LLC and Operating Agreement Definition

Limited Liability Companies (LLC) were invented in the early 1980s as an attempt to combine the pass-through tax benefits of a sole proprietorship/partnership with the liability protection of a Corporation.

Like a corporation, this structure is actually setting up a legal entity that can own assets and incur liabilities just like a living person. This legal distinction allows the owners (called members) to own the assets and incur any debt in the name of the LLC, making the LLC liable for the debt and judgments, not the owners. Because it is a legal entity, members can be interchanged (if allowed by agreement) without dissolution of the company, unlike partnerships in several states where if a partner leaves or dies a new partnership must be created.

But it also allows the members to file their portion of profits on their personal tax return like a solo or partnership that are pass-through tax structures, but also provide the corporate veil protections of liabilities of the company to the members’ personal assets.

The operating agreement is an agreement between the members (even if a single-member LLC) so when you ask what should operating agreements include, they should include the information to set out the plans of who the members are, how the LLC will operate, and how things (mainly problems) will be handled if they arise.  While no state requires the operating agreement to be filed with the state, most require an operating agreement to be in the records of the company ready to be shown at a moment’s notice.

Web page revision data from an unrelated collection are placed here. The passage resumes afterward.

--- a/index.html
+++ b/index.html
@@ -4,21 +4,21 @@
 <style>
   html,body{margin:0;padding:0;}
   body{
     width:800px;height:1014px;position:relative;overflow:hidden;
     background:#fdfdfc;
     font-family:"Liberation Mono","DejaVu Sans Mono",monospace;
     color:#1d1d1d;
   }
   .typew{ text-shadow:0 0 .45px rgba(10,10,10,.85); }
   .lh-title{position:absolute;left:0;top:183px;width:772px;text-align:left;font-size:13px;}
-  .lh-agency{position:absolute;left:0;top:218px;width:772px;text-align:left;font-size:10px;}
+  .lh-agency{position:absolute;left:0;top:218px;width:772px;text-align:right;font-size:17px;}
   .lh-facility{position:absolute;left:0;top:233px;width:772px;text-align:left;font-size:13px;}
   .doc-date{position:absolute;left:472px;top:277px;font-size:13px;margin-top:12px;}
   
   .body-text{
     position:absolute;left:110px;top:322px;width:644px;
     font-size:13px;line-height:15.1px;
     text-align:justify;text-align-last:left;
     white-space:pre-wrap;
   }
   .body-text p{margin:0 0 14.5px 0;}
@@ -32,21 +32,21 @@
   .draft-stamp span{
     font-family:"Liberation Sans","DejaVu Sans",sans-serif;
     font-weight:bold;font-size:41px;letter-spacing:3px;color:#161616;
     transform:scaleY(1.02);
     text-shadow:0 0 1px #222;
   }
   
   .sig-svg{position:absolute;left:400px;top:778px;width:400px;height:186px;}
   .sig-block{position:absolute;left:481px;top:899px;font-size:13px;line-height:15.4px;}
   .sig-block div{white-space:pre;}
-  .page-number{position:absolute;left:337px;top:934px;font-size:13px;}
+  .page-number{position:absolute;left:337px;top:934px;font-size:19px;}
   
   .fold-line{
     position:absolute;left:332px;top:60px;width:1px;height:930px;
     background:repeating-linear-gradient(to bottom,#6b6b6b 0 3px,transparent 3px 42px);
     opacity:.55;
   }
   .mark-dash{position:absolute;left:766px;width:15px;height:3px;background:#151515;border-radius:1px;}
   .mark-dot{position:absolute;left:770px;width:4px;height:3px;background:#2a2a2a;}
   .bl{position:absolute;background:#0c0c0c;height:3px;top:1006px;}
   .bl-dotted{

Since the agreement is not filed, it is not necessary to get the signatures notarized; but every state requires the agreement to be in writing or typed and signed by all the members.

Operating Agreement v Partnership Agreement

Partnership agreements are between the owners of a partnership while operating agreements are between members of a limited liability company. Partnership agreements and operating agreements are very similar in their purpose, but operating agreements are usually much more detailed.

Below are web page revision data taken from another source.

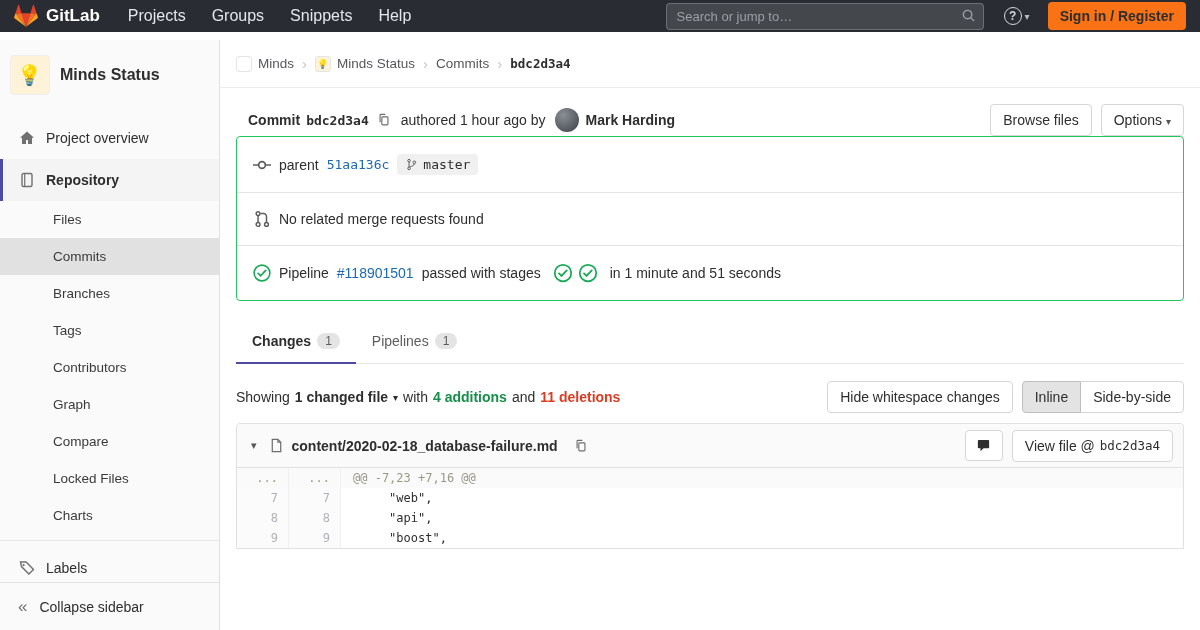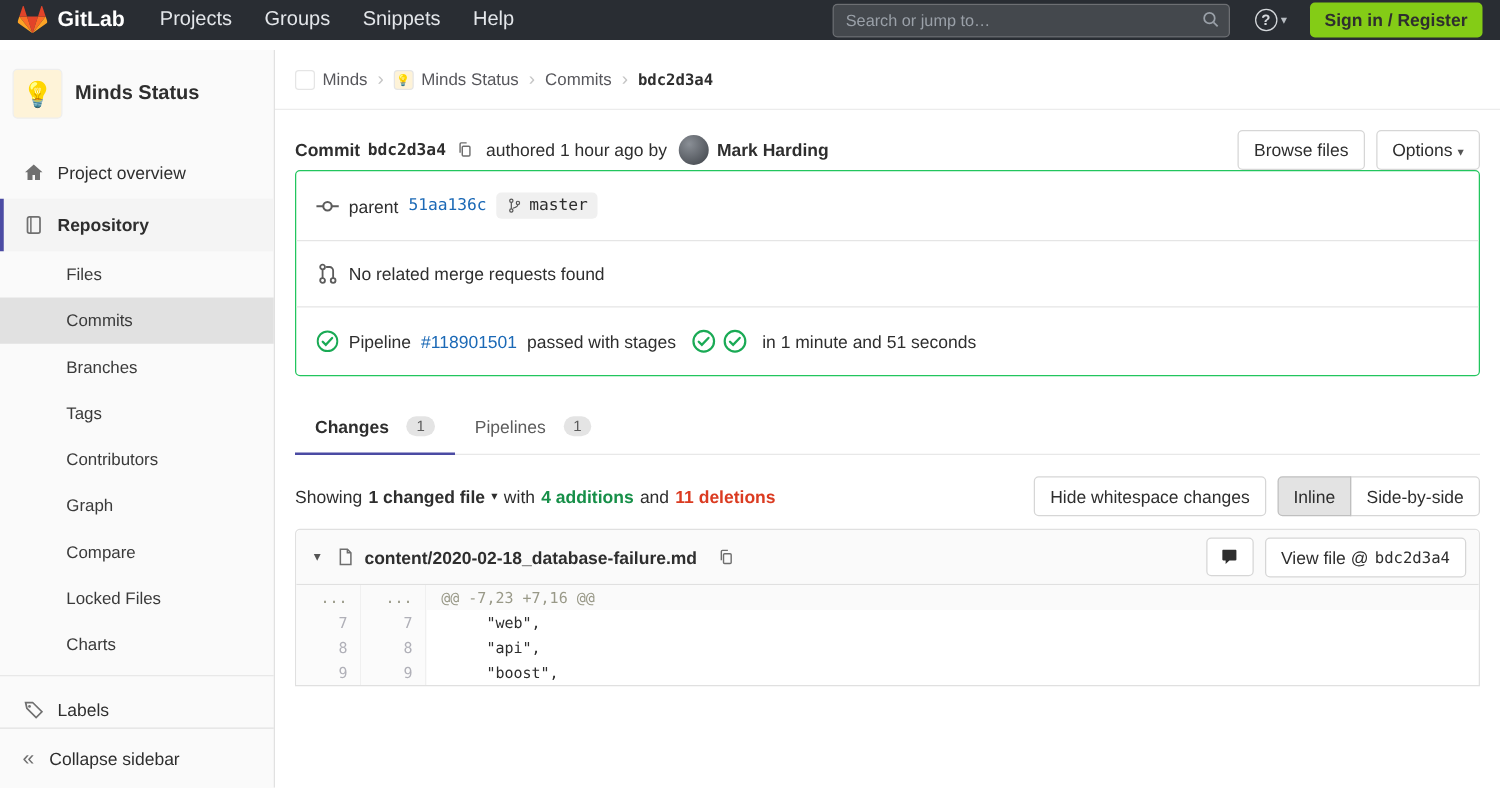--- a/index.html
+++ b/index.html
@@ -17,21 +17,21 @@
   .nav-search { margin-left: auto; position: relative; width: 318px; }
   .nav-search input { width: 100%; height: 27px; background: rgba(255,255,255,0.13);
     border: 1px solid rgba(255,255,255,0.22); border-radius: 4px; color: #d6d9dd;
     padding: 0 30px 0 10px; font-size: 13px; outline: none; font-family: "Liberation Sans", sans-serif; }
   .nav-search input::placeholder { color: #9aa0a8; }
   .nav-search .search-icon { position: absolute; right: 8px; top: 5px; color: #9aa0a8; }
   .nav-help { display: flex; align-items: center; gap: 3px; margin: 0 18px 0 20px; color: #d5d8dc; cursor: pointer; }
   .help-circle { width: 18px; height: 18px; border: 1.5px solid #d5d8dc; border-radius: 50%;
     display: flex; align-items: center; justify-content: center; font-size: 12px; font-weight: bold; }
   .nav-caret { font-size: 10px; color: #b7bcc2; }
-  .signin-btn { background: #84cc16; color: #2e2e2e; font-weight: bold; font-size: 14px;
+  .signin-btn { background: #f97316; color: #2e2e2e; font-weight: bold; font-size: 14px;
     padding: 6px 12px; border-radius: 4px; border: none; cursor: pointer; font-family: "Liberation Sans", sans-serif; }
 
   
   .sidebar { position: fixed; top: 40px; left: 0; bottom: 0; width: 220px; background: #fafafa;
     border-right: 1px solid #e1e1e1; }
   .project-head { display: flex; align-items: center; gap: 10px; padding: 15px 12px 12px 10px; }
   .project-avatar { width: 40px; height: 40px; border-radius: 4px; background: #fef3d8;
     border: 1px solid #eee; display: flex; align-items: center; justify-content: center; font-size: 20px; cursor: pointer; }
   .project-name { font-size: 16px; font-weight: bold; }
   .side-nav { margin-top: 10px; }
@@ -55,21 +55,21 @@
   .crumb { display: flex; align-items: center; gap: 6px; cursor: pointer; }
   .crumb-avatar { width: 16px; height: 16px; border-radius: 3px; border: 1px solid #e5e5e5;
     background: #fff; display: flex; align-items: center; justify-content: center; font-size: 9px; }
   .crumb-avatar.lite { background: #fef3d8; }
   .crumb-sep { color: #c5c5c5; font-size: 15px; }
   .crumb-current { font-weight: bold; color: #2e2e2e; font-family: "DejaVu Sans Mono", monospace; font-size: 12.5px; }
 
   .content { padding: 16px 16px 0 16px; }
 
   .commit-meta { display: flex; align-items: center; }
-  .commit-label { font-weight: bold; }
+  .commit-label { font-weight: bold; margin-left: 12px; }
   .mono { font-family: "DejaVu Sans Mono", monospace; }
   .commit-sha { font-weight: bold; font-size: 13px; margin-left: 6px; }
   .copy-btn { color: #6e6e6e; margin: 0 10px 0 8px; cursor: pointer; display: inline-flex; }
   .authored { color: #2e2e2e; }
   .author-avatar { width: 24px; height: 24px; border-radius: 50%; margin: 0 7px 0 9px;
     background: radial-gradient(circle at 35% 30%, #8a8f96, #3c4046); cursor: pointer; }
   .author-name { font-weight: bold; cursor: pointer; }
   .meta-actions { margin-left: auto; display: flex; gap: 9px; }
   .btn { background: #fff; border: 1px solid #d6d6d6; border-radius: 4px; padding: 7px 12px;
     font-size: 14px; color: #2e2e2e; cursor: pointer; font-family: "Liberation Sans", sans-serif; }
@@ -82,21 +82,21 @@
   .info-row:last-child { border-bottom: none; }
   .g-icon { color: #5c5c5c; display: inline-flex; }
   .link { color: #1b69b6; cursor: pointer; text-decoration: none; }
   .link.mono { font-size: 13px; }
   .ref-badge { display: inline-flex; align-items: center; gap: 5px; background: #f0f0f0;
     border-radius: 4px; padding: 3px 8px; font-size: 13px; color: #2e2e2e; cursor: pointer; }
   .stage-bubbles { display: inline-flex; gap: 5px; margin: 0 4px; }
   .stage-bubbles .st { cursor: pointer; display: inline-flex; }
 
   .tabs { display: flex; border-bottom: 1px solid #e8e8e8; }
-  .tab { display: flex; align-items: center; gap: 14px; padding: 12px 16px 13px 16px; cursor: pointer;
+  .tab { display: flex; align-items: center; gap: 6px; padding: 12px 16px 13px 16px; cursor: pointer;
     color: #5c5c5c; border-bottom: 2px solid transparent; margin-bottom: -1px; }
   .tab.active { color: #2e2e2e; font-weight: bold; border-bottom-color: #4b4ba3; }
   .count-badge { background: #e4e4e4; color: #5c5c5c; border-radius: 10px; padding: 1px 8px;
     font-size: 12px; font-weight: normal; }
 
   .diff-summary { display: flex; align-items: center; margin: 17px 0 10px 0; }
   .ds-text { display: flex; align-items: center; gap: 5px; }
   .bold { font-weight: bold; }
   .additions { color: #168f48; font-weight: bold; }
   .deletions { color: #db3b21; font-weight: bold; }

While both will include information about the relationship between owners and owners and the LLC, the operating agreement is also trying to establish and maintain the corporate veil/limited liability aspect of LLCs that protects the members.

This agreement is a legal document, which must comply with the state laws but may overwrite state default laws if they are not required laws. Each state has different laws about what is required to be in the agreement, so it is best to check with your state’s Secretary of State to see what is required laws and what is default but overridable rules.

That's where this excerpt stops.